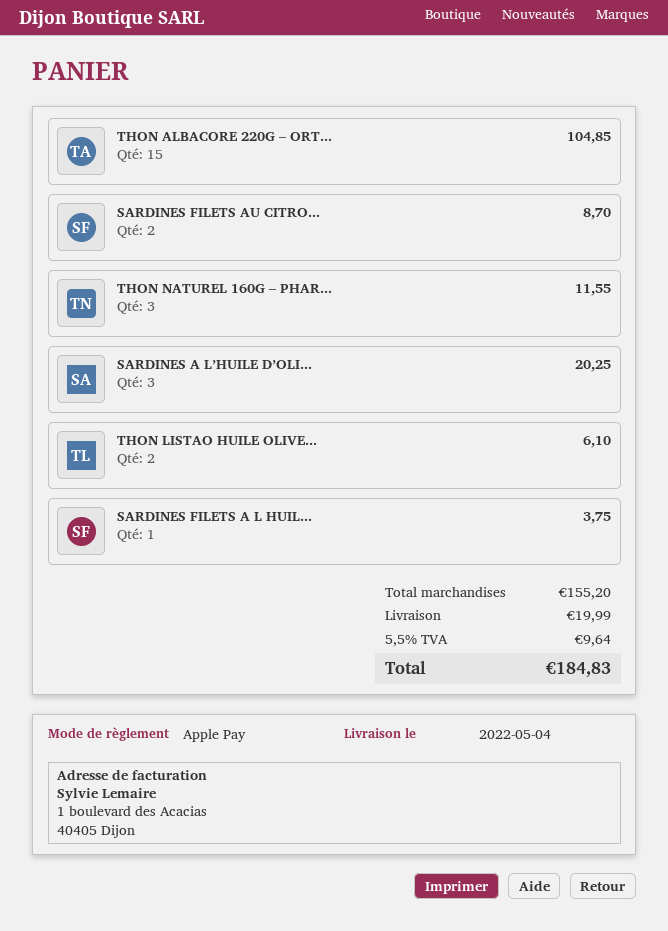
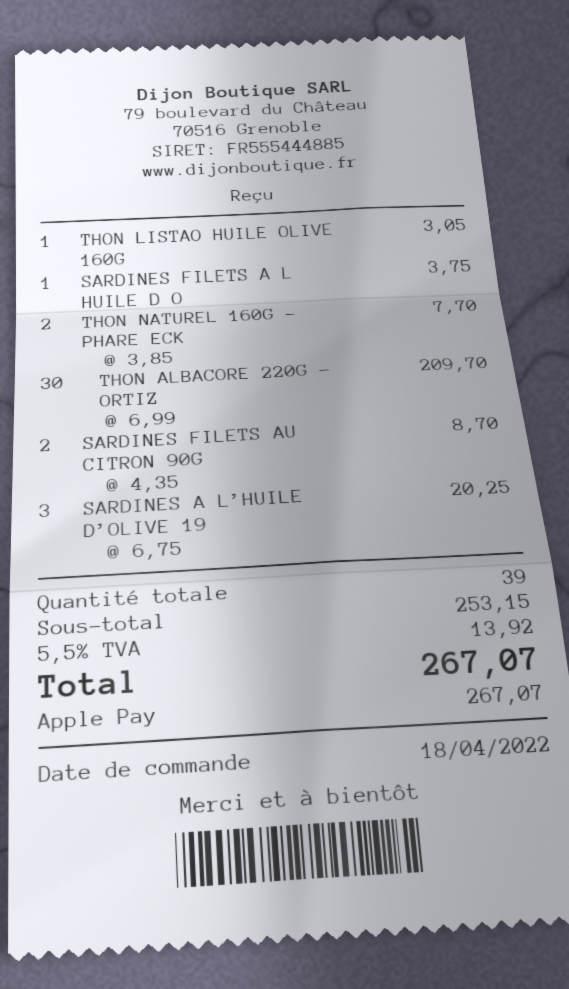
THON ALBACORE 220G – ORT...: 15 for 104.85 -> 30 for 209.70
THON NATUREL 160G – PHAR...: 3 for 11.55 -> 2 for 7.70
THON LISTAO HUILE OLIVE...: 2 for 6.10 -> 1 for 3.05
subtotal: 155.20 -> 253.15
shipping: 19.99 -> none
tax: 5.5% = 9.64 -> 5.5% = 13.92
total: 184.83 -> 267.07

++++++++++++++++++++

▶ [Task]
Your reply should hold all the lines from the listing above in which "THON" appears.

▶ [Answer for this exercise]
THON ALBACORE 220G – ORT...: 15 for 104.85 -> 30 for 209.70
THON NATUREL 160G – PHAR...: 3 for 11.55 -> 2 for 7.70
THON LISTAO HUILE OLIVE...: 2 for 6.10 -> 1 for 3.05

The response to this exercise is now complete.